**Exercise aim:** Every entry below must be repeated exactly; skip the pictures.
BEGIN
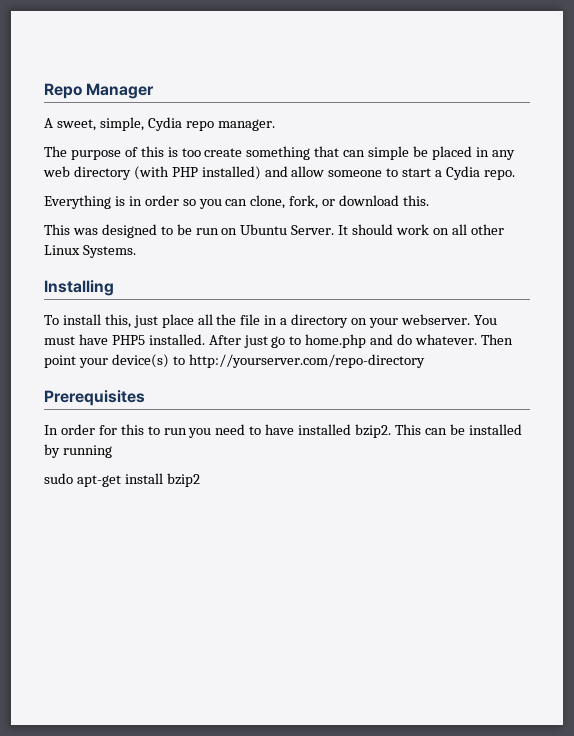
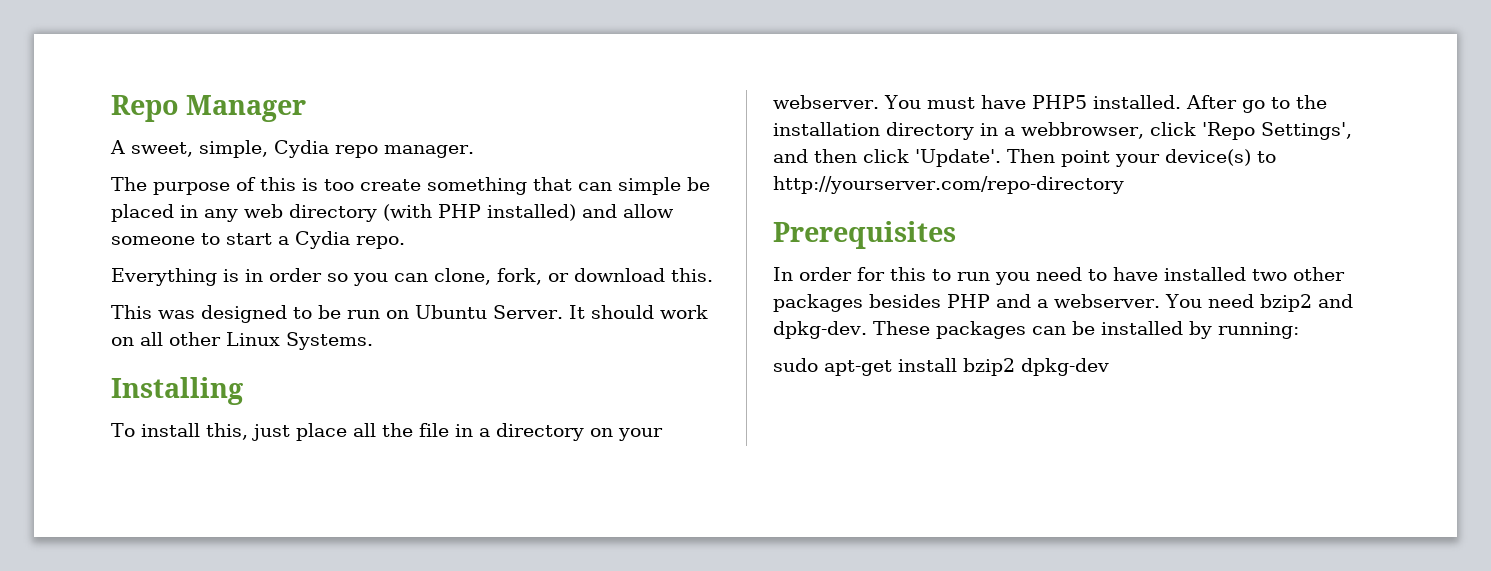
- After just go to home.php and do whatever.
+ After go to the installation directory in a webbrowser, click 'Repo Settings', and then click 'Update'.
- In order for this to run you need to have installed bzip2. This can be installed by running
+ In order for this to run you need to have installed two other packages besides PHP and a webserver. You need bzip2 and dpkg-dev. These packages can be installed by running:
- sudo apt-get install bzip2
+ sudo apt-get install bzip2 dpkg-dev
END
**Solution below:**
- After just go to home.php and do whatever.
+ After go to the installation directory in a webbrowser, click 'Repo Settings', and then click 'Update'.
- In order for this to run you need to have installed bzip2. This can be installed by running
+ In order for this to run you need to have installed two other packages besides PHP and a webserver. You need bzip2 and dpkg-dev. These packages can be installed by running:
- sudo apt-get install bzip2
+ sudo apt-get install bzip2 dpkg-dev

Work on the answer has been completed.